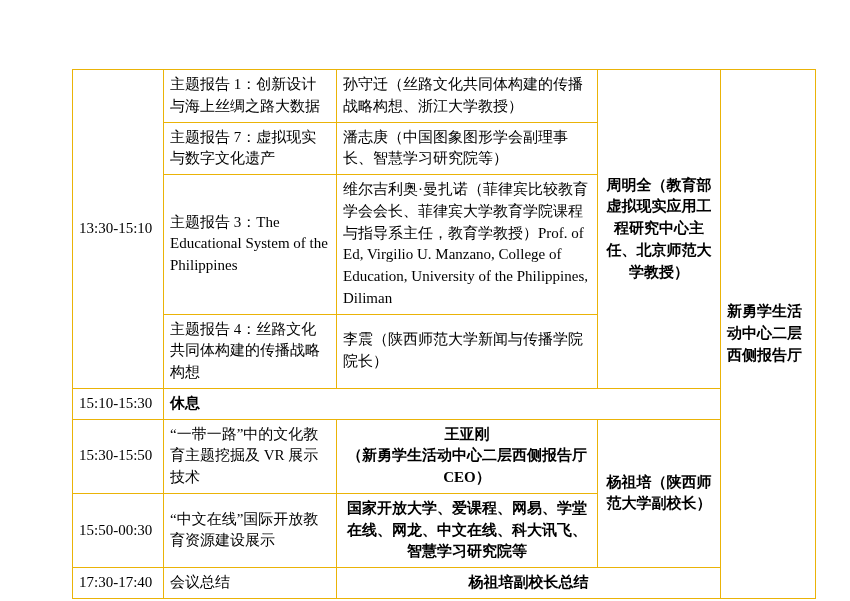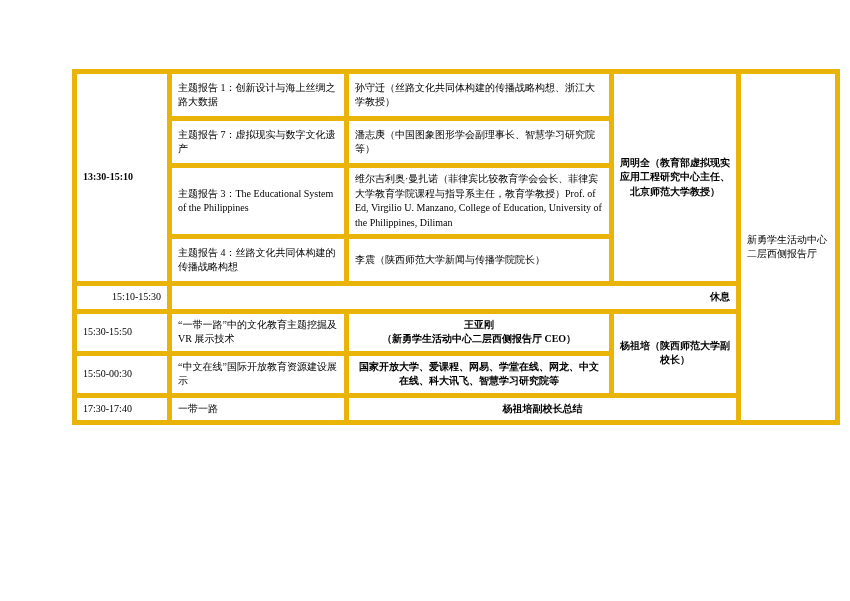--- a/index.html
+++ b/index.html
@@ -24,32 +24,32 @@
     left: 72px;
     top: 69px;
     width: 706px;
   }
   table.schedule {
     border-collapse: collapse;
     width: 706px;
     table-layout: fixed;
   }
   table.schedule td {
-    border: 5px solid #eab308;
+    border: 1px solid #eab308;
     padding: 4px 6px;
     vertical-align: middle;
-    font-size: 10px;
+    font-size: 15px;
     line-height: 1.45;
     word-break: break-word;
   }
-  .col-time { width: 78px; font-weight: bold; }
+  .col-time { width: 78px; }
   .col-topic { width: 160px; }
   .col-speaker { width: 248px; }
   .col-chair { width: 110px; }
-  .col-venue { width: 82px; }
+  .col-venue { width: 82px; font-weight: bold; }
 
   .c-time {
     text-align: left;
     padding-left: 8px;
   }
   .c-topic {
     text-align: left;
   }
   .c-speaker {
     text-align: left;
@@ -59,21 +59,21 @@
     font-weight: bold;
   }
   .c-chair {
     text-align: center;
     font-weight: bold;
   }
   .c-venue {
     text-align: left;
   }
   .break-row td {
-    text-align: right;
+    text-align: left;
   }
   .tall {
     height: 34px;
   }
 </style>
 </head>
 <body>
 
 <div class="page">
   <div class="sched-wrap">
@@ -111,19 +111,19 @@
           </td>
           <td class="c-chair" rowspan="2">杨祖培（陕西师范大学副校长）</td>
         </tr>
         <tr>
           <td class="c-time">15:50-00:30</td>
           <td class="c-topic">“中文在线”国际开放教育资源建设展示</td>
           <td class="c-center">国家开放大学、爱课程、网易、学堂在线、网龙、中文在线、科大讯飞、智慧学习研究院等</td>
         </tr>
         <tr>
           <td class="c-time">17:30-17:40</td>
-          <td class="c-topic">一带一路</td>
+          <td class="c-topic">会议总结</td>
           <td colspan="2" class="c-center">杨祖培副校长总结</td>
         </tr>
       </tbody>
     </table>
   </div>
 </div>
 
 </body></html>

════════

● **ACTIVITY**: Only the pictures are to be omitted; the records above must otherwise be reproduced exactly.

● **SOLUTION TO THIS PROBLEM**:
--- a/index.html
+++ b/index.html
@@ -24,32 +24,32 @@
     left: 72px;
     top: 69px;
     width: 706px;
   }
   table.schedule {
     border-collapse: collapse;
     width: 706px;
     table-layout: fixed;
   }
   table.schedule td {
-    border: 5px solid #eab308;
+    border: 1px solid #eab308;
     padding: 4px 6px;
     vertical-align: middle;
-    font-size: 10px;
+    font-size: 15px;
     line-height: 1.45;
     word-break: break-word;
   }
-  .col-time { width: 78px; font-weight: bold; }
+  .col-time { width: 78px; }
   .col-topic { width: 160px; }
   .col-speaker { width: 248px; }
   .col-chair { width: 110px; }
-  .col-venue { width: 82px; }
+  .col-venue { width: 82px; font-weight: bold; }
 
   .c-time {
     text-align: left;
     padding-left: 8px;
   }
   .c-topic {
     text-align: left;
   }
   .c-speaker {
     text-align: left;
@@ -59,21 +59,21 @@
     font-weight: bold;
   }
   .c-chair {
     text-align: center;
     font-weight: bold;
   }
   .c-venue {
     text-align: left;
   }
   .break-row td {
-    text-align: right;
+    text-align: left;
   }
   .tall {
     height: 34px;
   }
 </style>
 </head>
 <body>
 
 <div class="page">
   <div class="sched-wrap">
@@ -111,19 +111,19 @@
           </td>
           <td class="c-chair" rowspan="2">杨祖培（陕西师范大学副校长）</td>
         </tr>
         <tr>
           <td class="c-time">15:50-00:30</td>
           <td class="c-topic">“中文在线”国际开放教育资源建设展示</td>
           <td class="c-center">国家开放大学、爱课程、网易、学堂在线、网龙、中文在线、科大讯飞、智慧学习研究院等</td>
         </tr>
         <tr>
           <td class="c-time">17:30-17:40</td>
-          <td class="c-topic">一带一路</td>
+          <td class="c-topic">会议总结</td>
           <td colspan="2" class="c-center">杨祖培副校长总结</td>
         </tr>
       </tbody>
     </table>
   </div>
 </div>
 
 </body></html>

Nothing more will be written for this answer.